Doc. No:	J16/98-0009
						WG21/N1152
				Date:		6 March, 1998
				Project:	PL C++
				Reply to:	Fred J. Tydeman
						tydeman@tybor.com

PROBLEM WITH UCN MODEL IN C++
-----------------------------

This is not an official statement from WG14 / J11 (C language), but
I believe that both C and C++ need to work on this to get it right.

This is an extract of a public comment on the C9X CD.  Many of these
same points were raised by others at the last C9X meeting.  Many of
us now believe (after being show examples) that the UCN model in
C++ (and C9X) is broken.

Item 2. UCN basic model

Category: Normative change to existing feature retaining the original intent
Committee Draft subsection: 5.1.1.2, 5.2.1, 6.1.2, Annex I
Title: Universal Character Names (UCNs): the basic model is wrong
Detailed description:

  Background

    Draft C9X proposes a new notation (e.g. \u098a or \U0000098A) for
    including arbitrary ISO 10646 (Unicode) characters in identifiers,
    strings, and comments.  They work as follows:

     * In translation phase 1, each multibyte source file character is
       replaced by the corresponding UCN.  This occurs very early, even
       before trigraph replacements.

     * In translation phase 5 (just after preprocessing), UCNs in char
       constants and string literals are converted to the execution
       character set.

     * Some UCNs are valid in identifiers, but not others.  E.g.
       \u098a (BENGALI LETTER UU) is valid, but
       \u2110 (SCRIPT CAPITAL I) is not valid.

  Problems

    Here are some problems with UCNs as they appear in the current draft.

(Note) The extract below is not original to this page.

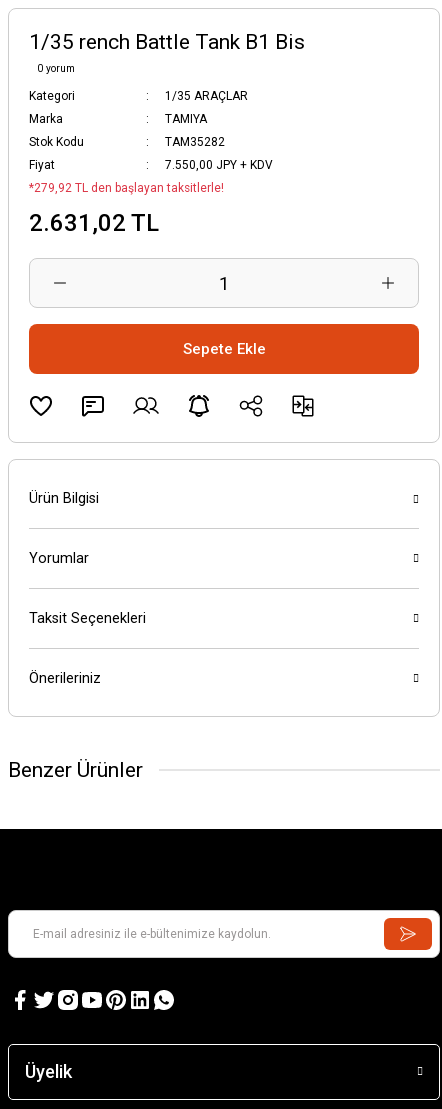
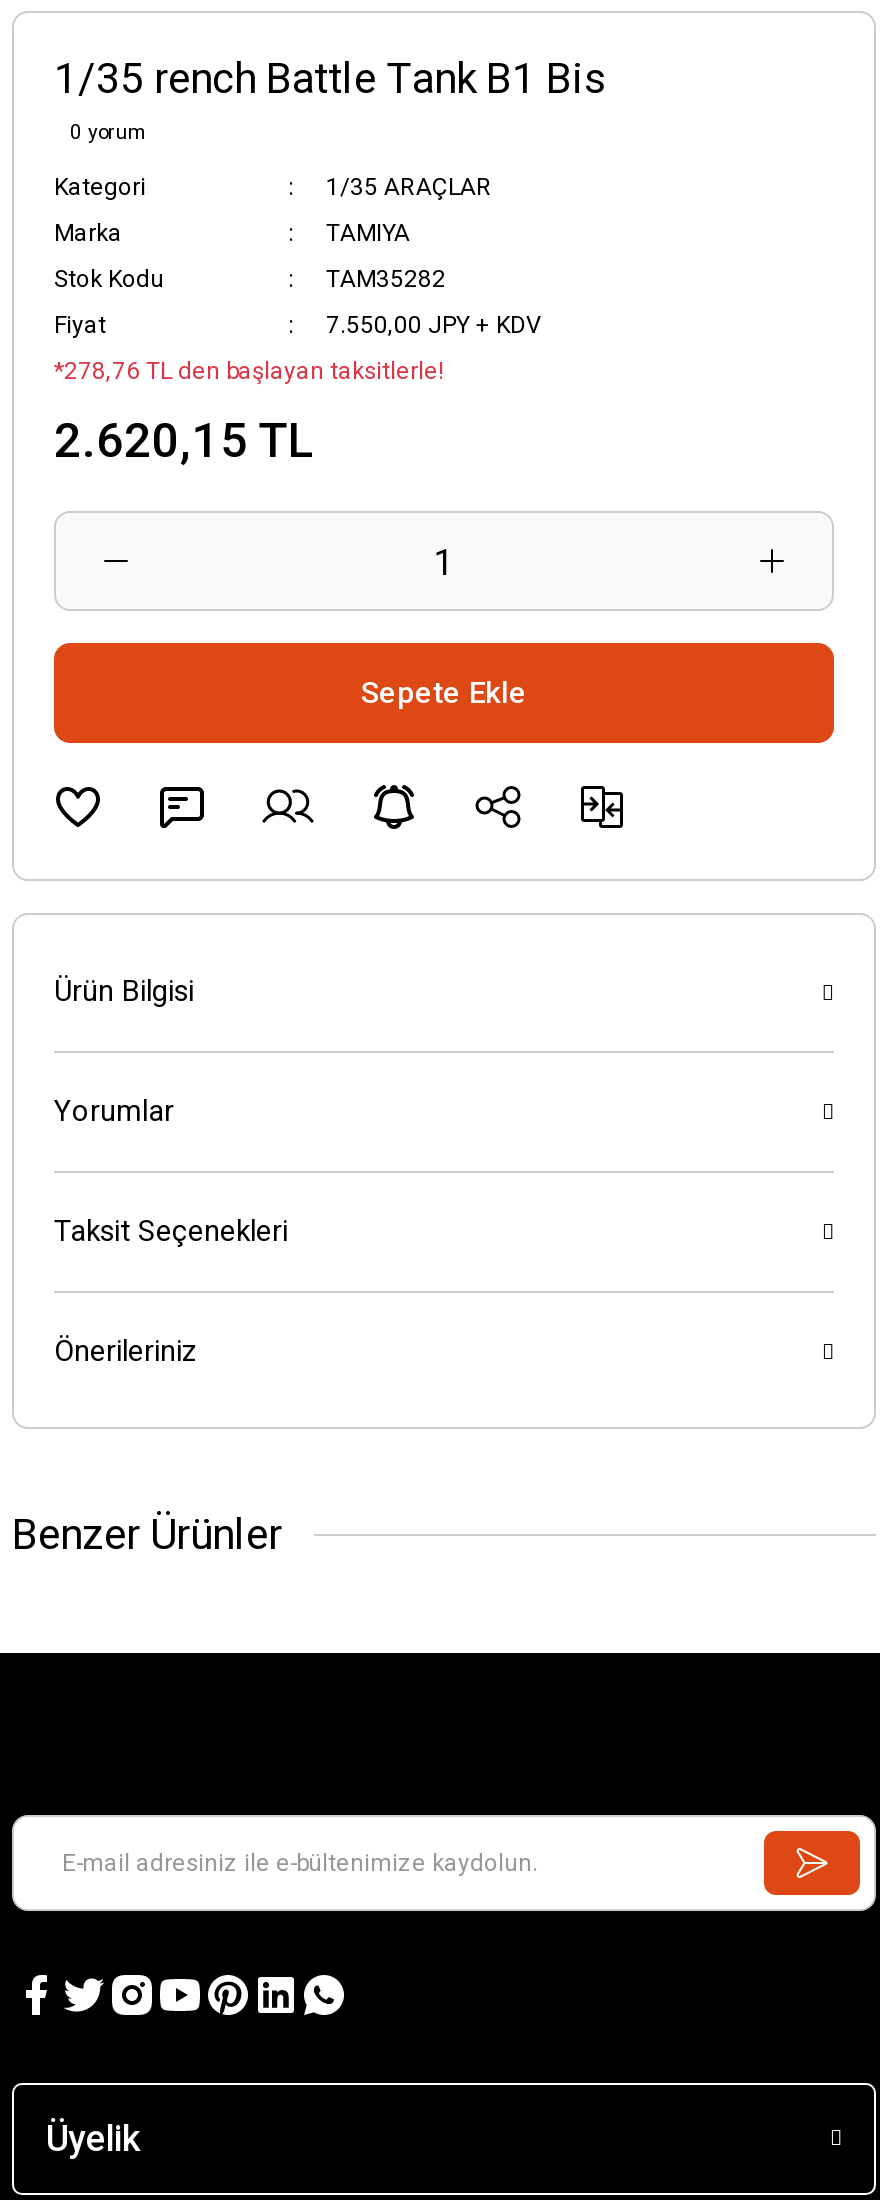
- *279,92 TL den başlayan taksitlerle!
+ *278,76 TL den başlayan taksitlerle!

- 2.631,02 TL
+ 2.620,15 TL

     * The current draft assumes that source file characters can be
       transliterated to Unicode and back again without loss of information.
       This assumption is incorrect and unrealistic.  For example, ISO-2022-JP
       <ftp://ftp.isi.edu/in-notes/rfc1468.txt> cannot
       be converted to Unicode without losing information.

       As a trivial example, ISO-2022-JP distinguishes between `ESC
       ( B' (which switches to ASCII) and `ESC ( J' (which switches to
       JIS-Roman); but Unicode discards the distinction between ASCII
       and JIS-Roman for most characters, as it unifies most of the
       characters in the two sets.  This means that the C9X draft
       effectively disallows the correct handling of ISO-2022-JP in
       string literals; an ISO-2022-JP string that contains `ESC ( J'
       is not guaranteed to contain the same `ESC ( J' after being
       translated to Unicode and back again.

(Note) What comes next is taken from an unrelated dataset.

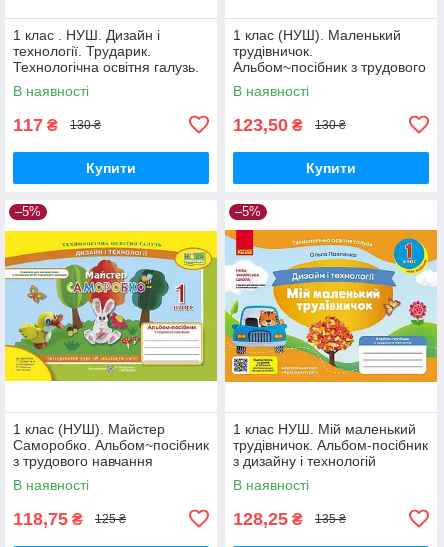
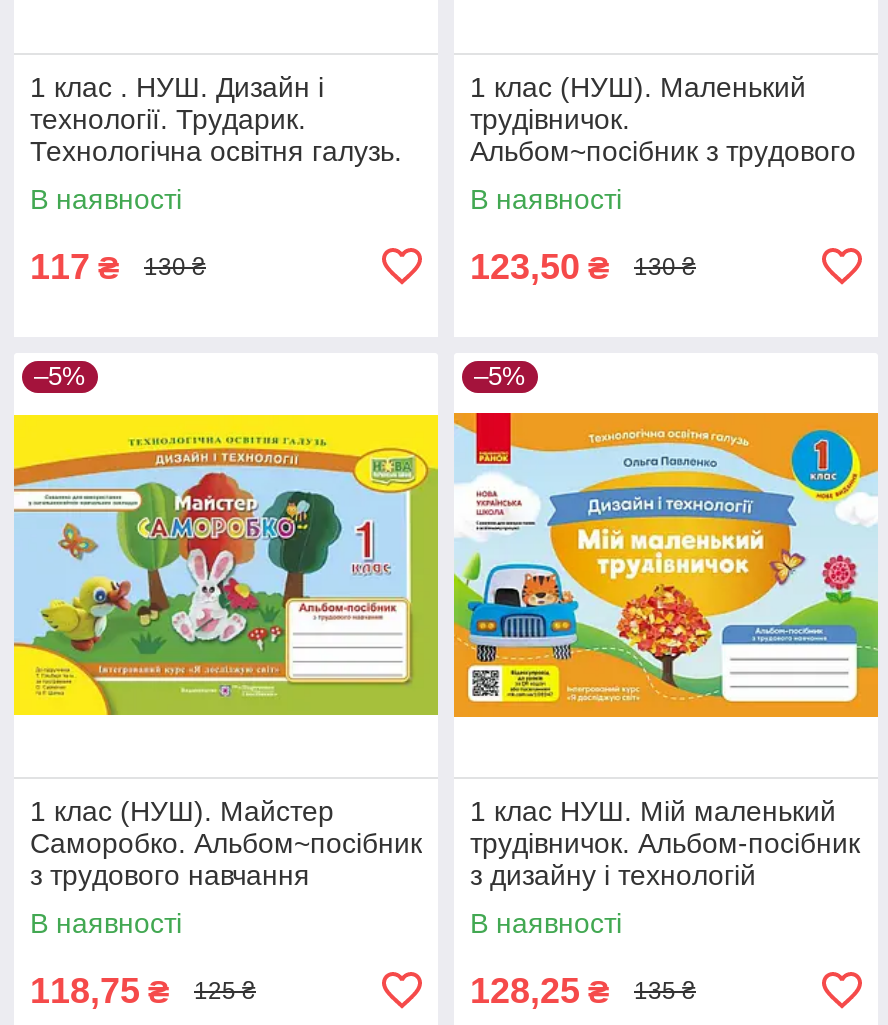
- Купити

- Купити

       I believe that EBCDIC has a similar problem, as there are
       multiple representations of `[' in EBCDIC but only one in
       Unicode.

     * The use of \u collides with common usage in include directives.
       For example, `#include "h\ufeed.h"' must be treated
       equivalently to `#include "h@.h", where @ is Unicode character
       FEED (ARABIC LETTER WAW ISOLATED FORM).  This is not what the
       programmer likely intended, and C9X must not require this weird
       sort of case-folding.

     * The current draft requires that the implementation maintain
       translation tables from the source and execution character set
       to Unicode, in order to properly stringize strings.  This
       requirement is unrealistic.  Many environments are not using
       Unicode yet, and do not have such tables.  This problem is
       particularly acute for portable compilers like GCC, as there
       is no portable standard for accessing such transliteration tables.

     * The current draft silently changes behavior when stringizing strings
       that contain multibyte characters.  For example, if @ represents
       the Unicode character with code FEED (ARABIC LETTER WAW ISOLATED FORM),
       then

                #define str(s) #s
                printf("\t# of <%s> is <%s>\n", "@", str("@"));

       outputs something like this:

                # of <@> is <"\ufeed">

       whereas with C89 the program would output

                # of <@> is <"@">

       Clearly the C89 behavior is what is expected.

     * The current draft precludes a simple implementation that simply
       treats characters with the top bit on as letters.  Such an
       implementation supports popular encodings like UTF-8 and EUC
       without having to know what the encoding is.  However, the
       current draft requires that the implementation convert each
       character to Unicode, which means the implementation must
       laboriously check for encoding errors, transliterate to and
       from Unicode, and the like.  It also means the user must
       configure the compiler correctly, to specify which encoding is
       desired.

     * The list of UCNs allowed in identifiers is arbitrary and weird.
       Although the standard seems to allow an implementation to permit
       almost all UCNs in identifiers, this is not made clear.